**WHAT TO PRODUCE**
From the first line of the data down to the line bearing "- It's a quite", output every line exactly and include no pictures.

(EXCERPTED DATA)

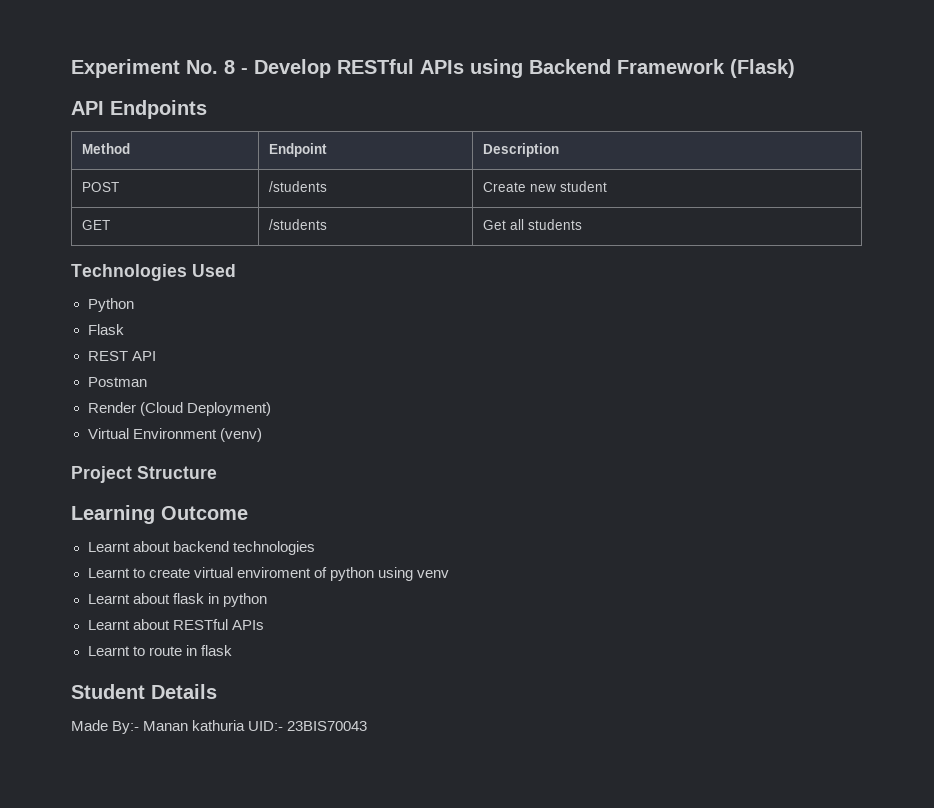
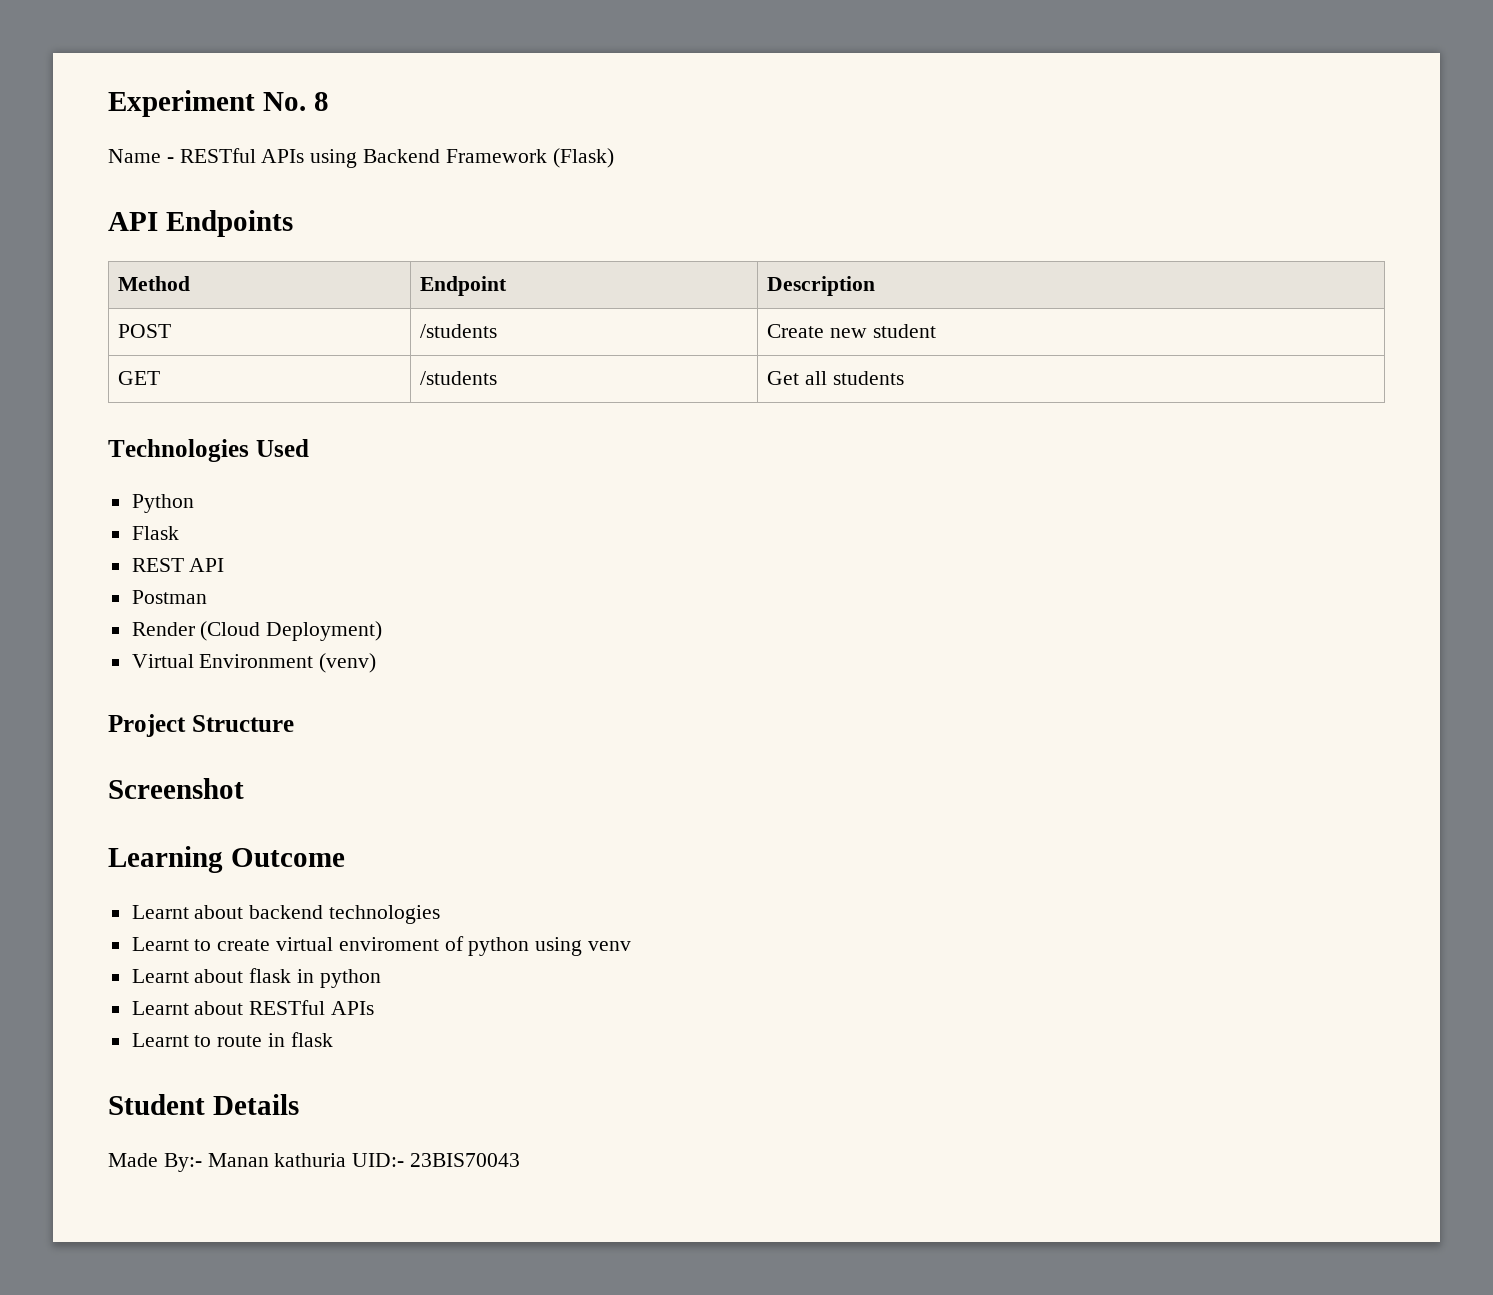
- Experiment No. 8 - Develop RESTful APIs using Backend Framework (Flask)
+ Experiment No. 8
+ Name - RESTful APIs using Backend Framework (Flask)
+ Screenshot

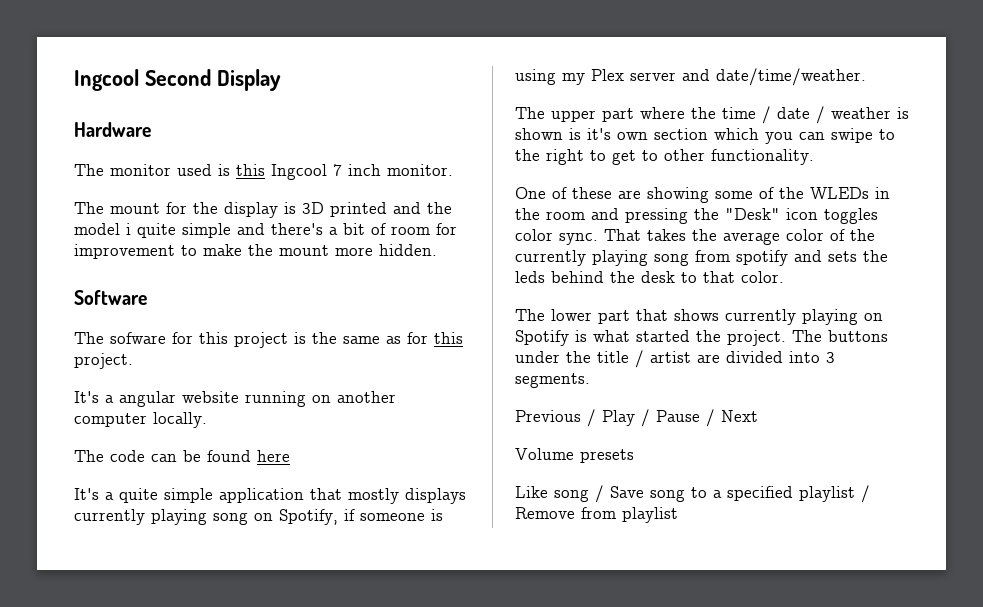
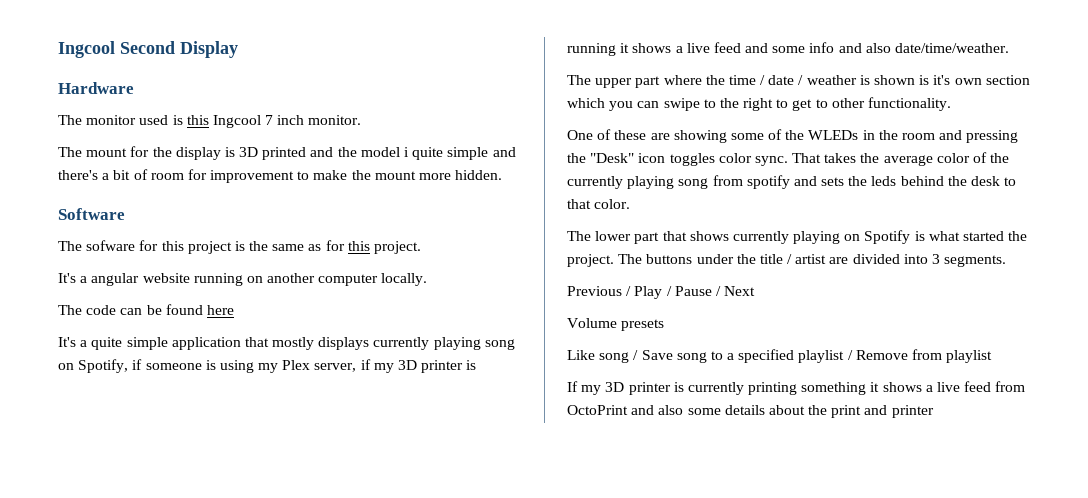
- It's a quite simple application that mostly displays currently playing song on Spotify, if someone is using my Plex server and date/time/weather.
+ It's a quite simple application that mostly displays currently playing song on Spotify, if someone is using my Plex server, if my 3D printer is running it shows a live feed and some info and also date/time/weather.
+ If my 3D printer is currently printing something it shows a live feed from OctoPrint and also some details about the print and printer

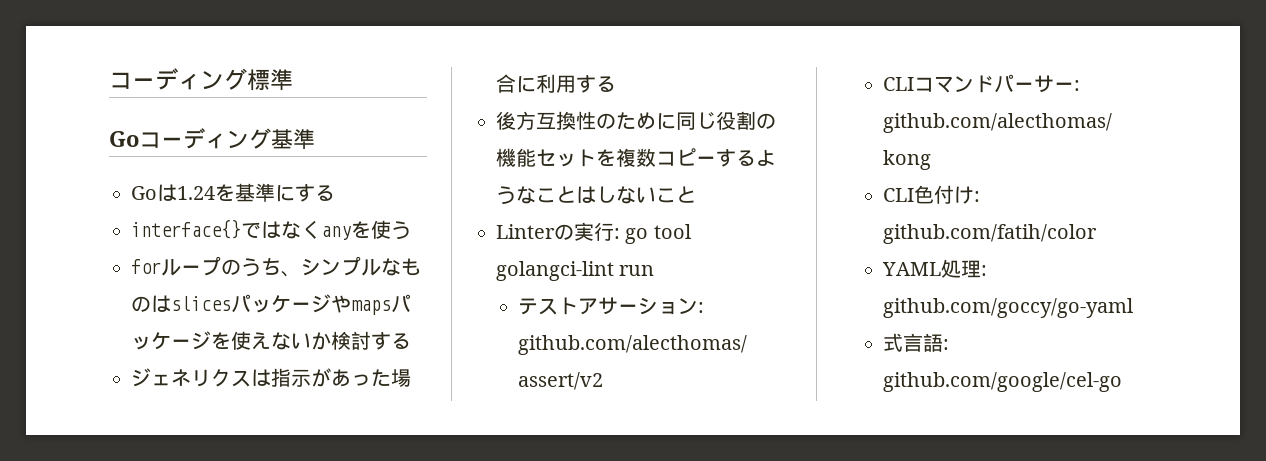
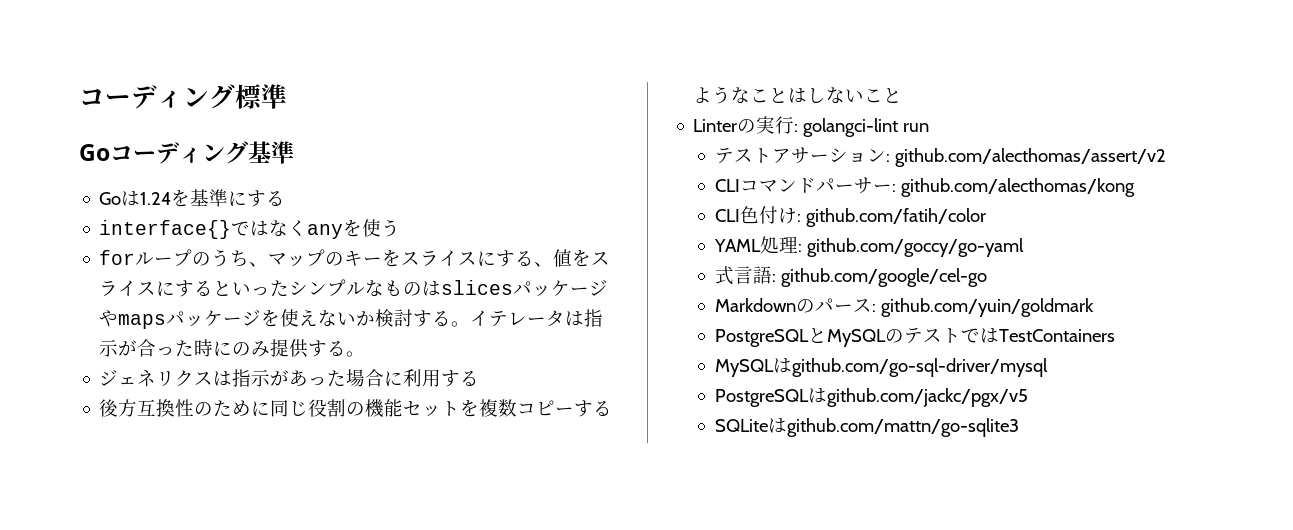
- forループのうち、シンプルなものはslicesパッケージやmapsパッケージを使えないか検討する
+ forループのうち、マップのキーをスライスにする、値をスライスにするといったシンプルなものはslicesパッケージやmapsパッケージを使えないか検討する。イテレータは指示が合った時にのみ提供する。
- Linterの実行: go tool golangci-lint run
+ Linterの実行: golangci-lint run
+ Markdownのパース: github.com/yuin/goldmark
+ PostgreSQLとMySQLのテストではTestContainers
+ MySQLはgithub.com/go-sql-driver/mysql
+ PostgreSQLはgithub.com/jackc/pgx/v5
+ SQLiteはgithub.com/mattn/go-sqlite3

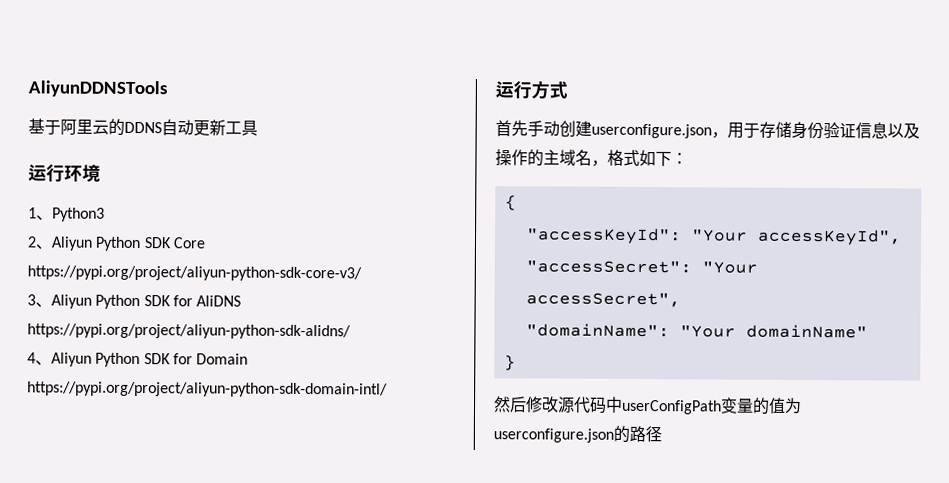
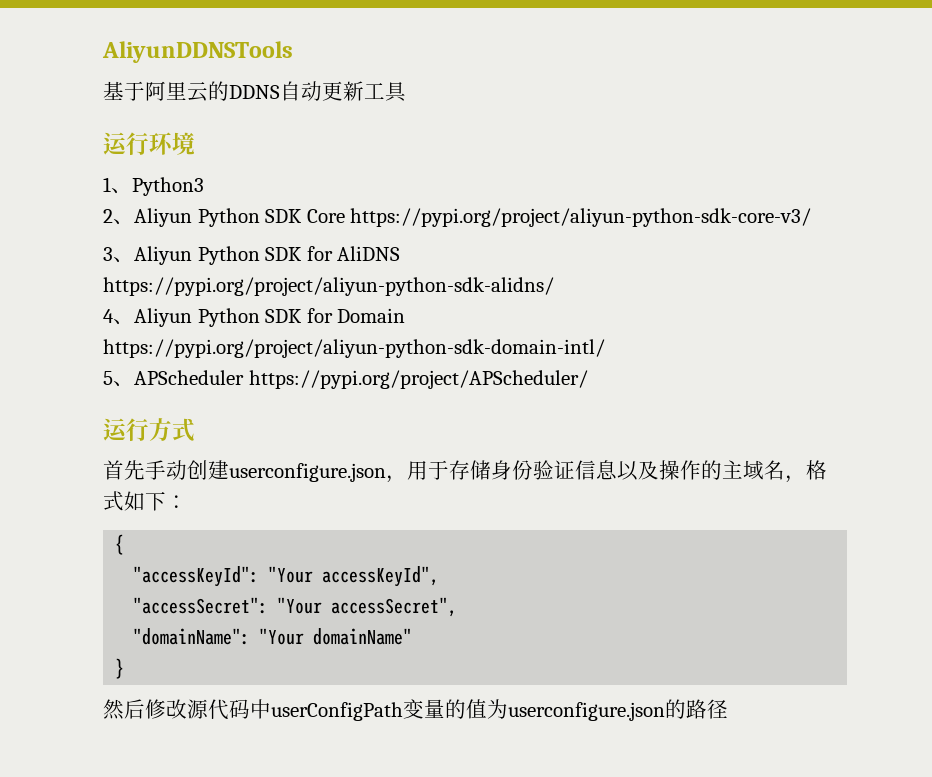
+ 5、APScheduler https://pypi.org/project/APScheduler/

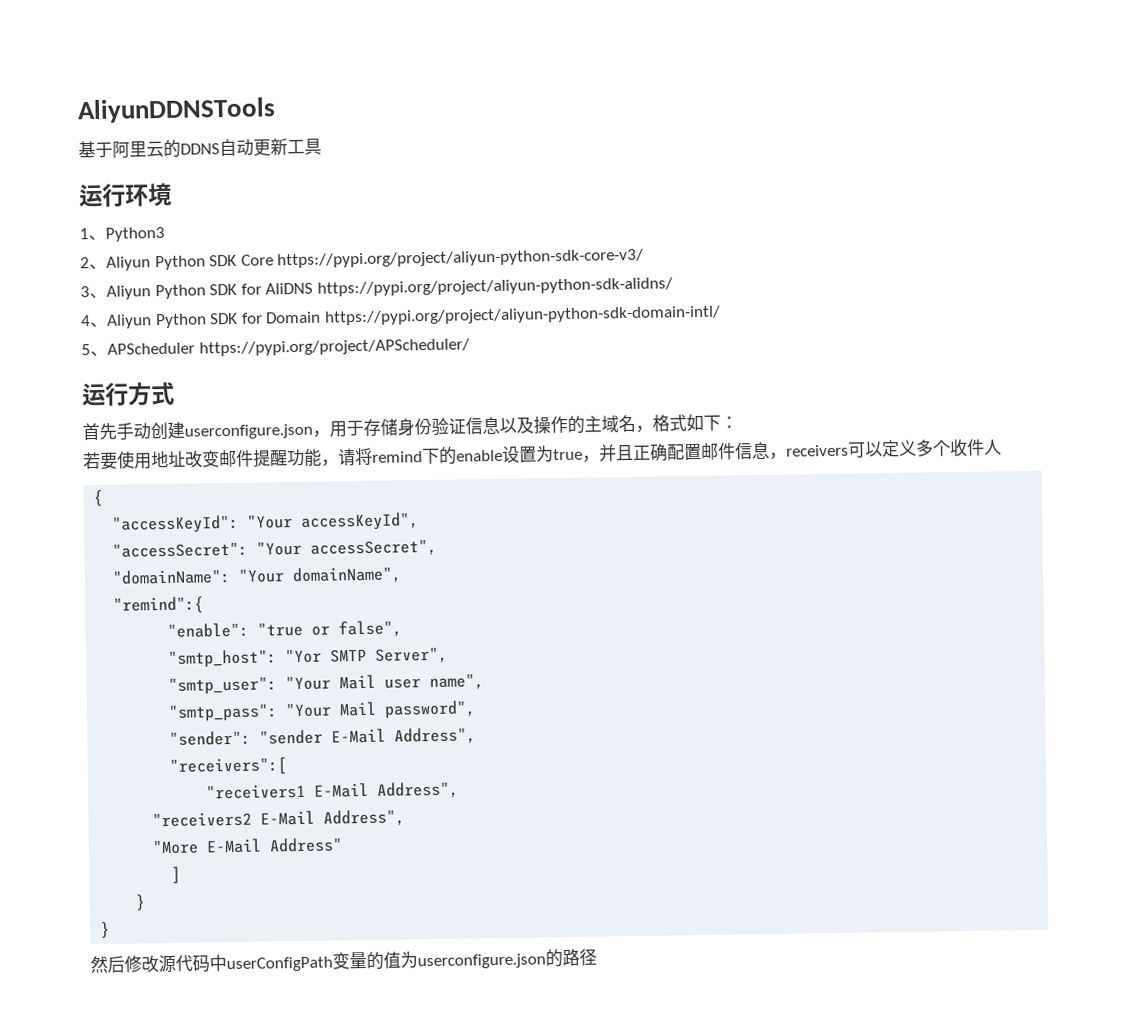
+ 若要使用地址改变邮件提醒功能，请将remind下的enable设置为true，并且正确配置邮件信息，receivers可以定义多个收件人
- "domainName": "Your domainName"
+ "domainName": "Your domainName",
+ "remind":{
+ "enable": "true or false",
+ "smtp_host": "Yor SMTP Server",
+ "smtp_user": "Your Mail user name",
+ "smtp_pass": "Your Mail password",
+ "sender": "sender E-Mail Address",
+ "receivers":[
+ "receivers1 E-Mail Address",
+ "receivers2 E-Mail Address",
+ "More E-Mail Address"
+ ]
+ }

(End EXCERPTED DATA)

**REPLY**
- Experiment No. 8 - Develop RESTful APIs using Backend Framework (Flask)
+ Experiment No. 8
+ Name - RESTful APIs using Backend Framework (Flask)
+ Screenshot

- It's a quite simple application that mostly displays currently playing song on Spotify, if someone is using my Plex server and date/time/weather.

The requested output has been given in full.